Widders is the director of Western Arkansas Technical Center, a program that allows high school students in their junior and senior year to attend college to receive credit toward a degree. There are nine technical programs offered for the students to choose from, including graphic design, computer-aided drafting and design, and early childhood education.

WATC helps students explore certain careers, and for those who know exactly what they want to do with their life, it helps them start earning college credit.

“Many of our students earn up to 40 college credit hours before they walk across the stage to receive their high school diploma,” Widders said. “We’re working with one young gentleman now whose ambition is to have his associate degree before he finishes high school.”

Many students will earn proficiency or technical certificates while in high school and then get a job doing that skill while they go to college to either earn a degree in that skill or work toward something else.

“That’s what we try to stress to our students,” Widders said. “Let’s gain the skills, let’s gain the knowledge so that you can go out and find a job in your chosen career field.”

There are 20 different area high schools that participate in WATC. Since it’s inception in 1998, students have earned more than 20,000 credit hours. There are 400 students enrolled in WATC, which is up 10 percent from last year. They’ve grown so much that they’re having to look at offering morning classes as well as the traditional afternoon classes, Widders said. Students can either go to high school in the morning and then to college in the afternoon or vice versa.
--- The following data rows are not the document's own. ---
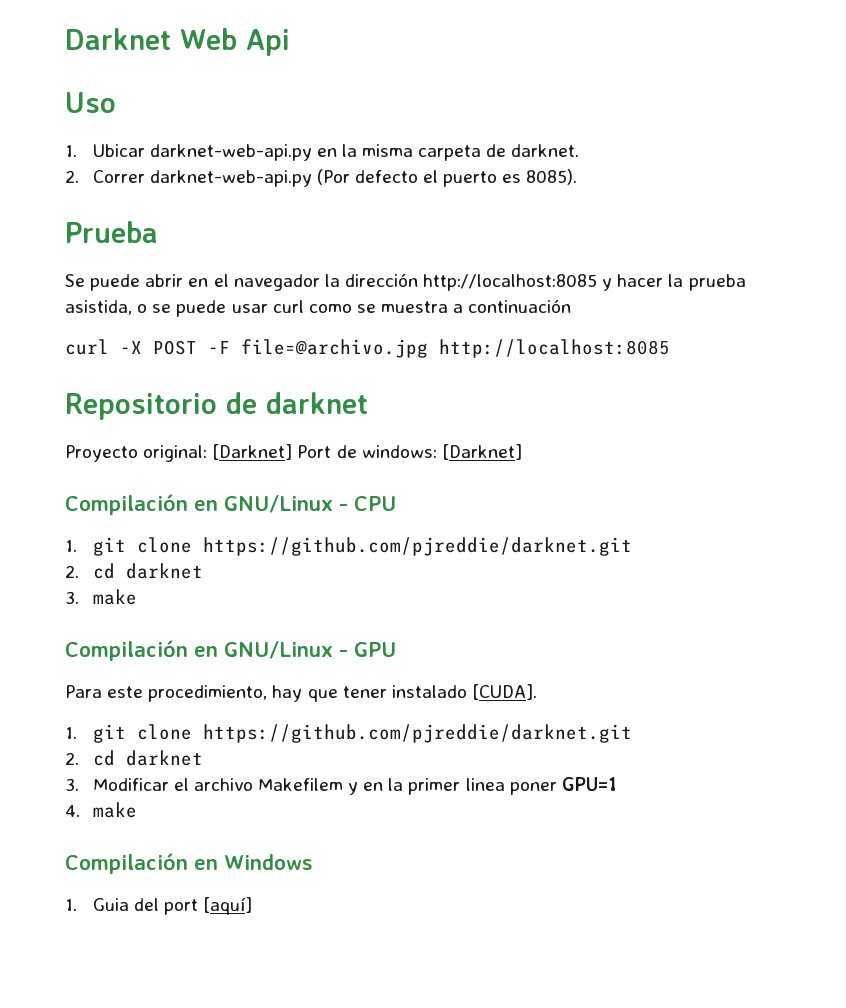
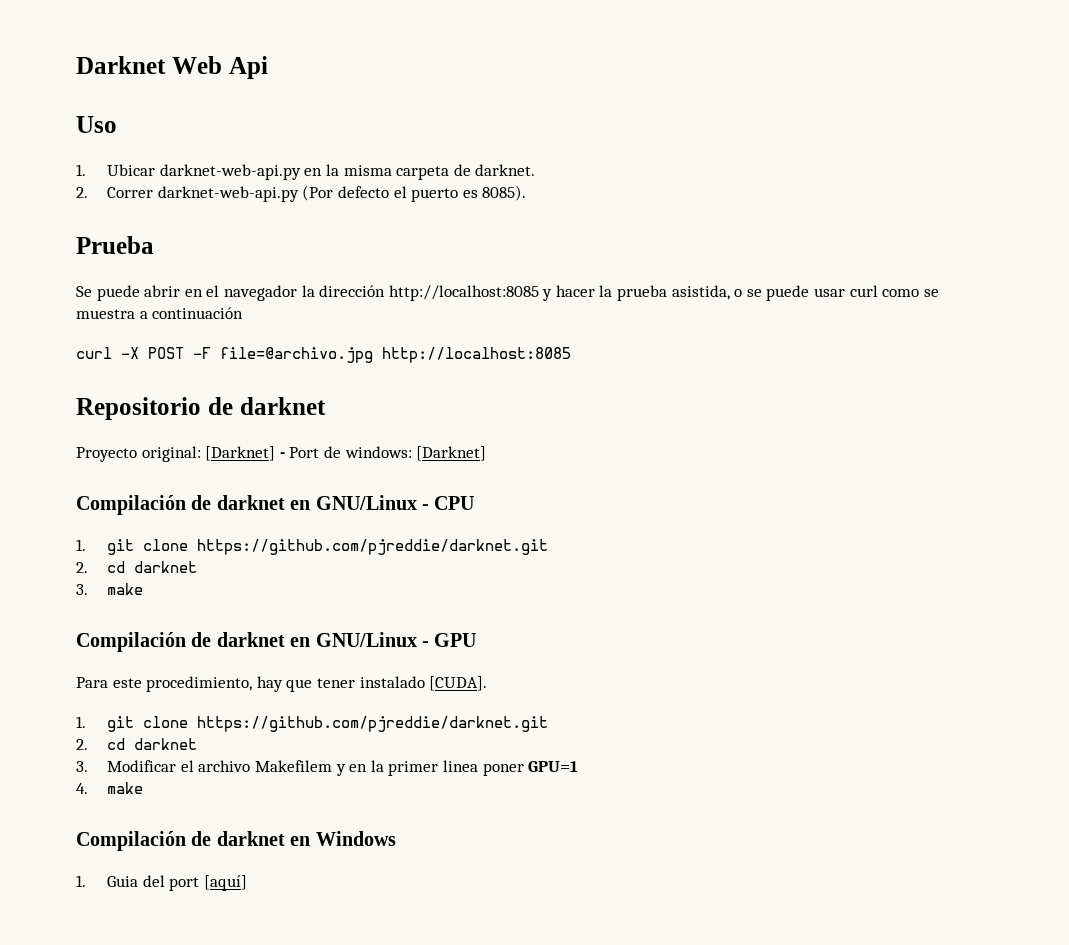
(293, 452) none -> [279,452,285,458] -
(188, 504) none -> [191,495,285,510] de darknet
(188, 650) none -> [191,632,285,647] de darknet
(188, 863) none -> [191,831,285,846] de darknet

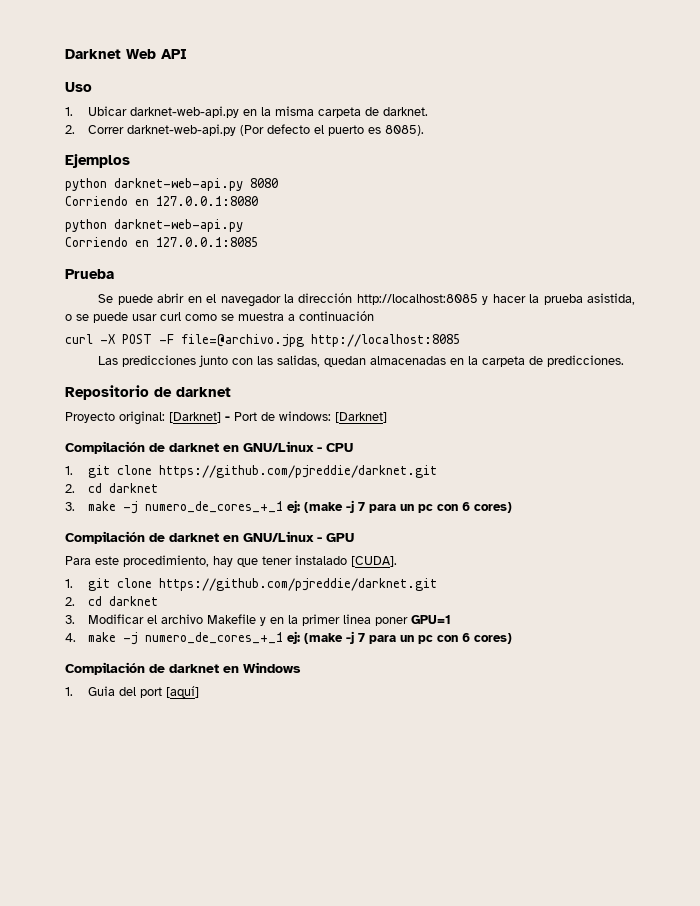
[228,56,268,79] Api -> [161,49,187,59] API
(527, 193) none -> [65,154,130,168] [65,178,278,191] [65,196,258,206] [65,219,243,232] [65,237,258,247] // Ejemplos // python darknet-web-api.py 8080 // Corriendo en 127.0.0.1:8080 // python darknet-web-api.py // Corriendo en 127.0.0.1:8085
(571, 355) none -> [98,355,625,367] // Las predicciones junto con las salidas, quedan almacenadas en la carpeta de predicciones.
(144, 589) none -> [122,500,512,514] -j numero_de_cores_+_1 ej: (make -j 7 para un pc con 6 cores)
[255,760,333,772] Makefilem -> [206,614,256,624] Makefile
(144, 788) none -> [122,631,512,645] -j numero_de_cores_+_1 ej: (make -j 7 para un pc con 6 cores)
Widders said one of the program’s main goals is to help students make a more informed career decision while in high school. They are given career assessment tests, guest speakers are brought in, and they also go to the job sites to see jobs in person.

Because the Arkansas Department of Workforce Education and public schools that participate in it pay for the program, it is free for high school students to take classes. So for a high school student to get in the program and change majors isn’t necessarily a bad thing, he said.

“They’re gaining information that’s going to help them make more of a career decision,” Widders said. “It doesn’t cost them any money and doesn’t cost them any time. They’re just going to contribute to the economic development to this region and to Arkansas a lot sooner if they can figure it out sooner, and that’s what WATC is all about.”

Widders said that many instructors say that companies like the younger students because they’ve grown up in the technological age and also because they’ve learned some skills while in high school. Companies then hire them part-time and pay the students’ tuition so they can continue to learn more skills to apply to their career. Companies actually invest in education of the students, he said.

WATC isn’t just for the C-average student like many may think, Widders said. There’s a mixture of different types of students.

“I’ve had kids that had a 33 on their ACT, and, boy, they know exactly where it is that they’re going,” Widders said. “I’ve also got some with a 33, and they haven’t got a clue. That’s what we’re here for, to help them figure it out.”